Tuesday, September 21, 2010

Failure of a memory card in a SAN can cause so much havoc?

On Aug 25, the failure of a storage area network (SAN) caused Web site outages at 26 of Virginia Information Technologies Agency's (VITA) 83 state agencies. The EMC SAN malfunction has been blamed on a memory card failure. A backup SAN that was supposed to act as a fail-over system then also experienced problems, according to published reports. As of end Aug 2010, all but three agency sites had been restored, leaving the commonwealth's Department of Motor Vehicles (DMV), the Department of Taxation and the state Board of Elections without services.

So the question is how did this happen? The database for the critical systems should have DR mechanisms in place to assist in restoration of the databases. The weird part is that a single memory card failure caused so many systems to fail. Where is the redundancy and fail-over?

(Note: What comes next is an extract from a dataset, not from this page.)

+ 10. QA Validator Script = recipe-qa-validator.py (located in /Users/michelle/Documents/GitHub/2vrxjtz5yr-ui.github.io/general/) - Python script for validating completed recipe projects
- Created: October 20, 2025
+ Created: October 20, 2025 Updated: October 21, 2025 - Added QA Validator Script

I've no internal knowledge of the database design but it seems to me that the databases are designed incorrectly.

It's not wrong to have a central database that is accessed by the organisation. However, the database files should be kept in different disk arrays. Translated. If your organisation's central database has 5 different systems connected to it, the database files should be stored in 5 different disk arrays. This is to prevent the failure of one array to down the whole organisation's systems.

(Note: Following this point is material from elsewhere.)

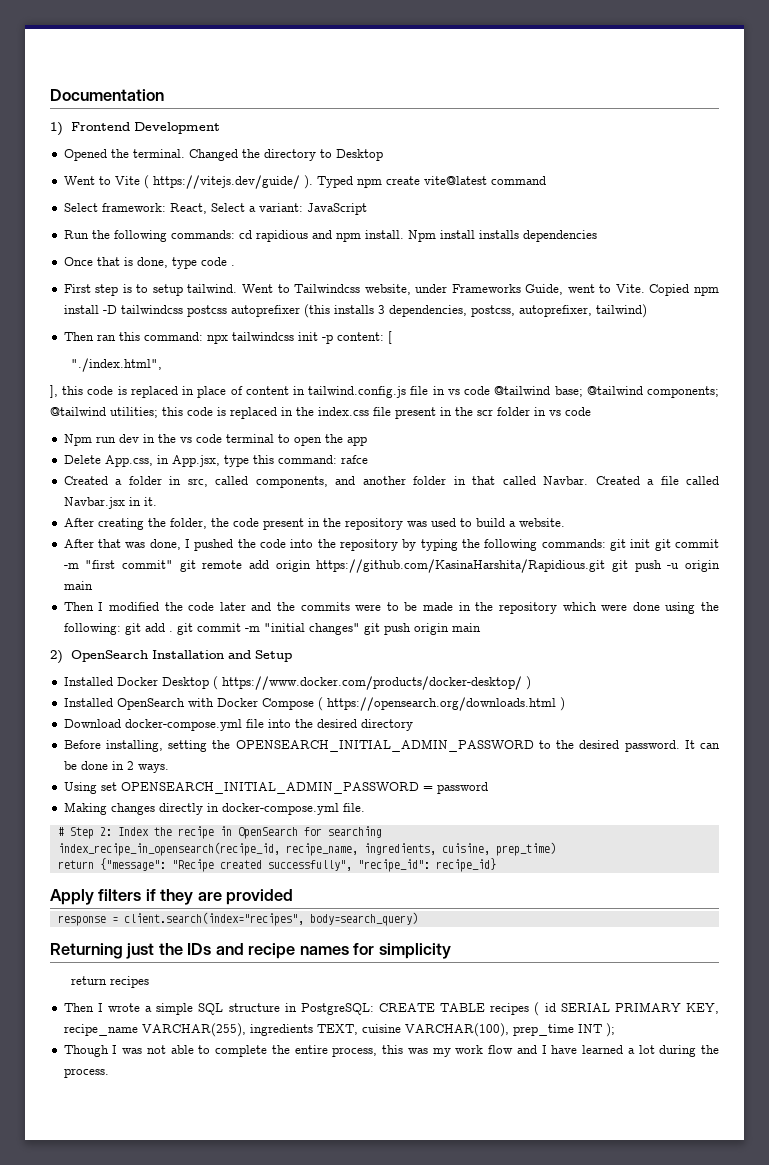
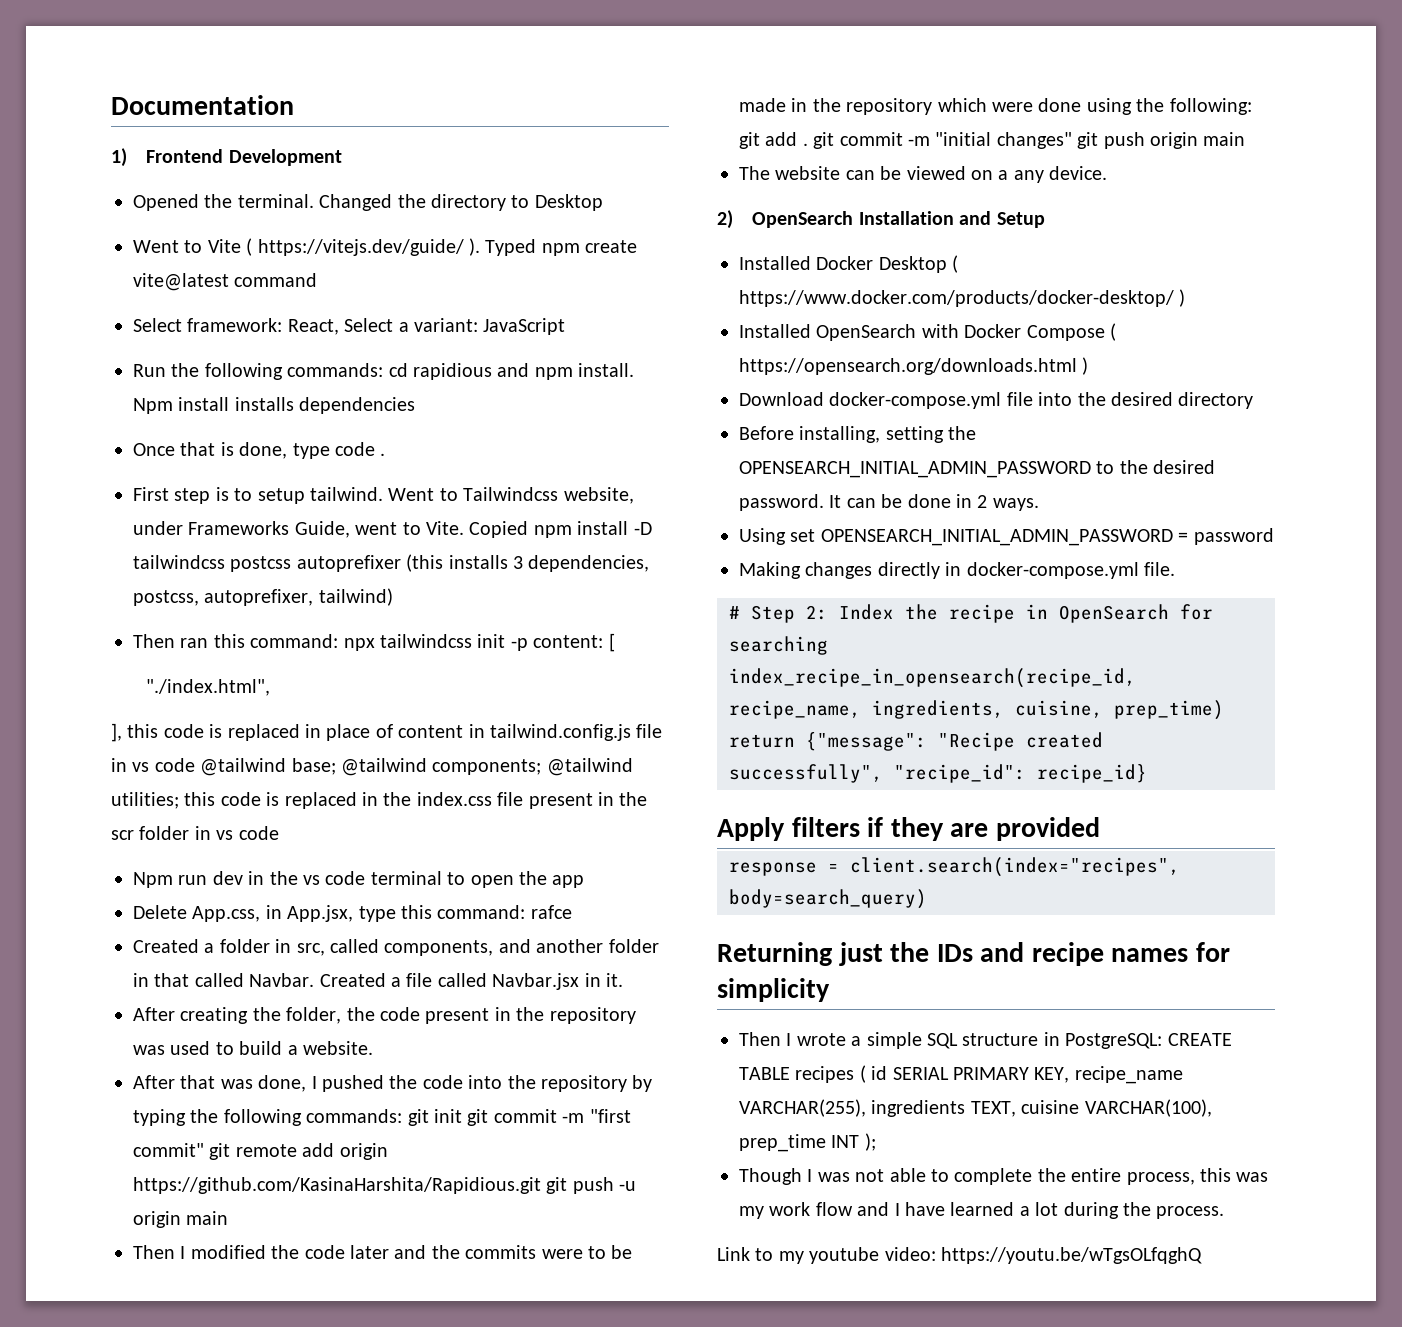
+ The website can be viewed on a any device.
- return recipes
+ Link to my youtube video: https://youtu.be/wTgsOLfqghQ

Using the above example, a single memory card failure would have only down 1 system. Therefore, I'm surprised that it managed to disrupt all the systems. To me, that seems to be a database design failure. Either all the different tables were created in 1 database file or that the different database files were stored into 1 disk array. The failure of that disk array resulted in a big nightmare.

SAN storage do promise much in terms of redundancy,availability, resiliency and maintainability but as a technology person, I will not rely totally on it. A system must be built to cater for this kind of disaster recovery and they should not overly rely on the storage tier for the disaster recovery. For example, up to now I'm a little hesitant on the Virtual Tape Library (VTL) technology for the simple fact that it uses hard disks. There is a certain lifespan attached to each hard disk in terms of the number of times it can be written. How can I be assured that the hard disk will work when required? How can I be assured that when the backup is being done on the VTL, the source/target is not corrupted in the first place, causing my backup to be rendered useless. Of course tape will also fail in some point in time but that's like 15 to 20 years. By that time, I should have no need of that data.

Maybe it's my job to be skeptical but knowing technology, I know of too many instances where things will fail. The application design itself should cater for disaster recovery and contrary to opinion, the installation of the application server and database are important.